Check Facebook Open Graph Tags

After you implement the Facebook Open Graph Tags in your website source code follow these steps

  • Go to: Facebook Sharing Debugger
  • In "Sharing Debugger", add a link to be checked.
  • You will see the details of the page fetched by Facebook Open Graph Tags shown on the same page.  

Twitter cards meta Tags

Twitter cards meta Tags are pretty much exactly like Open Graph meta tags, except that there is only one network, Twitter, that looks at them.

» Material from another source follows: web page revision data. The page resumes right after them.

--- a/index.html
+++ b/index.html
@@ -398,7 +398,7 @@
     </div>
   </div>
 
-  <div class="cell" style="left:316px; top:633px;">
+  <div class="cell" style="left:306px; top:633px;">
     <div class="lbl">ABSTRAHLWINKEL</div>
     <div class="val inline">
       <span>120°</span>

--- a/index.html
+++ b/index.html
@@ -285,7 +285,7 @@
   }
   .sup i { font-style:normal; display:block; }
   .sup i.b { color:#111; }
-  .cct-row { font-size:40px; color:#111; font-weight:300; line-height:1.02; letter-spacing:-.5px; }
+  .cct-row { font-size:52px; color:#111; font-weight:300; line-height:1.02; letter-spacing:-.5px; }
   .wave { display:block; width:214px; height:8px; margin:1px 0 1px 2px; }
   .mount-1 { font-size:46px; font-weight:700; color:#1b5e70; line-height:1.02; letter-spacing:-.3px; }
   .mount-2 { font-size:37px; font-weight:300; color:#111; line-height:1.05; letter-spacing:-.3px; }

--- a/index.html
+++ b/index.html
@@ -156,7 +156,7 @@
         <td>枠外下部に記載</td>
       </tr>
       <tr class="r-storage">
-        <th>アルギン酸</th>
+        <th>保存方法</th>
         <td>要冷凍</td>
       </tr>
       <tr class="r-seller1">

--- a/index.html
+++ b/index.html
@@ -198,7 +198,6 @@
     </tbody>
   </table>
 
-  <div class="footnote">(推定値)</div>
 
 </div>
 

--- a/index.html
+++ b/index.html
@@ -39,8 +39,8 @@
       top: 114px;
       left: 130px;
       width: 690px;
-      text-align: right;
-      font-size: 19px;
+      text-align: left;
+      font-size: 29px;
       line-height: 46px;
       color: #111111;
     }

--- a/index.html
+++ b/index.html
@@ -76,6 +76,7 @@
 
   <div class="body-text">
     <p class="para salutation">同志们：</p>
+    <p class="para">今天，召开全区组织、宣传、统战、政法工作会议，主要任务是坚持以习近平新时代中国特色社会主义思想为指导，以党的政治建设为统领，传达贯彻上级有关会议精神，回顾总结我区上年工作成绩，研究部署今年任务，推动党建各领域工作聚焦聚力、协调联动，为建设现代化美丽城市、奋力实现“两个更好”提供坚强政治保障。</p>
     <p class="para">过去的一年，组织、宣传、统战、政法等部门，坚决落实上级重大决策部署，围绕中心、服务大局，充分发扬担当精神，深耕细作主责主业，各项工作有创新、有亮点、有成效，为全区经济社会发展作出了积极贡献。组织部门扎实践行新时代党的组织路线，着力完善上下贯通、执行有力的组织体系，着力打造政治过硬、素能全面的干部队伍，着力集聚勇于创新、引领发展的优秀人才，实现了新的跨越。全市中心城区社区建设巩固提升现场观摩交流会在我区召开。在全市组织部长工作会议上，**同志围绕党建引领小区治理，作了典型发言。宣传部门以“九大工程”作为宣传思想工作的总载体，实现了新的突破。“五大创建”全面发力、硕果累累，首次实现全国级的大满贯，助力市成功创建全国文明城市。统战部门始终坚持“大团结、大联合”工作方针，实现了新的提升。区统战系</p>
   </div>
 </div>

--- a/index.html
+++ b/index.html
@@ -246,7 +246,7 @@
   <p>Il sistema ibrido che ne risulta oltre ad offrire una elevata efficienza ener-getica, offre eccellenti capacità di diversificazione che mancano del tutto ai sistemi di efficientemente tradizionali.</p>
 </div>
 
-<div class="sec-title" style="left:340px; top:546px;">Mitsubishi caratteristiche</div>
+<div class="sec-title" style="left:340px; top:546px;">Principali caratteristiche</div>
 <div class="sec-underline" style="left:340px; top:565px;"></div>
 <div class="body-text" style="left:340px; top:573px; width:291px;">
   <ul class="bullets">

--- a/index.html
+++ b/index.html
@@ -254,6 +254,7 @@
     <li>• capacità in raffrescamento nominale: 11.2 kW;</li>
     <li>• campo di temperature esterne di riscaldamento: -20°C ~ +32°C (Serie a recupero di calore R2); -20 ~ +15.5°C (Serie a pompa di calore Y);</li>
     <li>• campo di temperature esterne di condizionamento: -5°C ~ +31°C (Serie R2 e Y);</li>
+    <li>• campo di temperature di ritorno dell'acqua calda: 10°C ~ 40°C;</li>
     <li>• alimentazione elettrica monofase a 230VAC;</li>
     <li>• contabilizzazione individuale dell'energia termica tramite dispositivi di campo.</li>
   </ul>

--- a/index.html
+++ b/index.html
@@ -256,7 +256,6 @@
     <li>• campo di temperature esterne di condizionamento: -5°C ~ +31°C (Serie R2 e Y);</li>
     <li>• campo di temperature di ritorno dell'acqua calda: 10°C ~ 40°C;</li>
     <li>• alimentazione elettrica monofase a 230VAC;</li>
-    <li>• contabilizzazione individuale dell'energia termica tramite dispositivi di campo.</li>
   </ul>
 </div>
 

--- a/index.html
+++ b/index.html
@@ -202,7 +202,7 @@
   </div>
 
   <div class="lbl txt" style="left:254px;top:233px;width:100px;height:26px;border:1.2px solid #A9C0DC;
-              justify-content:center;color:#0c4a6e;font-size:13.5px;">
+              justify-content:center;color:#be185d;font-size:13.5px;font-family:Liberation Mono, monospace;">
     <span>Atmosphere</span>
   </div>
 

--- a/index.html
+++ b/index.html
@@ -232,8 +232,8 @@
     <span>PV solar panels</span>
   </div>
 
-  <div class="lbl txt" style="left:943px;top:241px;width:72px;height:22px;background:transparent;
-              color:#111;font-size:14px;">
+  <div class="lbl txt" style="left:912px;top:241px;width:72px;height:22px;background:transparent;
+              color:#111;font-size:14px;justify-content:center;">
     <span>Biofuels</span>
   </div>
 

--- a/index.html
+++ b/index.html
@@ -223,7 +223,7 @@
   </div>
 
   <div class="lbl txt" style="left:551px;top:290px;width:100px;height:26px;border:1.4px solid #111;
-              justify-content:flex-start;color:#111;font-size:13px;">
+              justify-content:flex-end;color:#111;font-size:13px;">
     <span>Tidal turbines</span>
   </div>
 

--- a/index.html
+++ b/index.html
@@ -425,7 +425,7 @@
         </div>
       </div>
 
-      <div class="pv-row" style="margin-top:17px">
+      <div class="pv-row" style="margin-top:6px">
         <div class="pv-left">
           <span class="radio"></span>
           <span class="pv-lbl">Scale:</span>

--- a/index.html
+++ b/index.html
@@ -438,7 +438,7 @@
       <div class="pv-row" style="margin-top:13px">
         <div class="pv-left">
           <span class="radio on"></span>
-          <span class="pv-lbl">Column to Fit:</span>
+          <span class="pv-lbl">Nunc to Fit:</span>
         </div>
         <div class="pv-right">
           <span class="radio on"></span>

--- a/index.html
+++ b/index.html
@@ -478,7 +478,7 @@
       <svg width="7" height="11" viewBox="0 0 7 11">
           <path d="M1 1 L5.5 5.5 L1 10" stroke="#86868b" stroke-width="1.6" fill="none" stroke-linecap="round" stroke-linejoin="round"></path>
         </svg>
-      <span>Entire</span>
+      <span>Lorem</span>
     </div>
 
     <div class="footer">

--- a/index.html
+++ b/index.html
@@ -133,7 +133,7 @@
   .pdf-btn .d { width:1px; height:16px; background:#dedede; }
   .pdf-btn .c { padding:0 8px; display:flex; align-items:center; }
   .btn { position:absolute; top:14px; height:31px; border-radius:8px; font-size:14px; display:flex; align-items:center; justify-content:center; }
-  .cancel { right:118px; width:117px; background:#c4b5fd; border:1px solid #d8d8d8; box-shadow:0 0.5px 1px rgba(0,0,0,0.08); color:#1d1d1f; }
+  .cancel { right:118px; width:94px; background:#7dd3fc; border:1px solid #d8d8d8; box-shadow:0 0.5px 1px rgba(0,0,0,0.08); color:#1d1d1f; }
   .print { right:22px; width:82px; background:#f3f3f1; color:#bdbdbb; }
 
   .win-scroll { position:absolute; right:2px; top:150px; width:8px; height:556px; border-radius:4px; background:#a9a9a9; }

Unlike Open Graph, Twitter actually gives you two types of meta tags that you can implement on your website:
  • Summary Cards: Title, description, thumbnail, and Twitter account attribution.
  • Summary Cards with Large Image: Similar to a Summary Card, but with a prominently featured image.
<meta name="twitter:title" content="INSERT TITLE HERE"/> <meta name="twitter:description" content="INSERT DESCRIPTION HERE"/><meta name="twitter:image" content="INSERT IMAGE URL HERE"/><meta name="twitter:url" content="INSERT WEB PAGE URL HERE" /><meta name="twitter:site" content="@USERNAME"><meta name="twitter:creator" content="@USERNAME">
Twitter cards

Twitter Card Tags for BlogSpot

<!-- Twitter Card Tags Start-->
<meta content='summary_large_image' name='twitter:card'/>
<!-- Title, URL & Description -->
<meta expr:content='data:blog.pageName' name='twitter:title'/>
<meta expr:content='data:blog.url' name='twitter:url'/>
<b:if cond='data:blog.metaDescription'>
<meta expr:content='data:blog.metaDescription' name='twitter:description'/>
<meta expr:content='data:post.snippet' name='twitter:description'/>
<!-- Image -->
<b:if cond=' data:blog.postImageUrl'>
<meta expr:content=' data:blog.postImageUrl' name='twitter:image'/>
<meta content='280' property='twitter:image:width'/>
<meta content='150' property='twitter:image:height'/>
<!-- Twitter specific -->
<meta content='YOUR-TWITTER-PAGE-USERNAME' name='twitter:site'/>
<meta content='YOUR-TWITTER-PROFILE-USERNAME' name='twitter:creator'/>
<!-- Twitter Card Tags Ends-->

Check Twitter Cards Tags

The Twitter Validation Tool no need requires any permission. It provides you a lot of reviewed data about Twitter Cards Tags.

  • Go to: Twitter Card validator
  • In "Card URL", add a link to be checked.
  • You will see details of the page fetched by "Card validator" shown on the "Card preview" along with the log.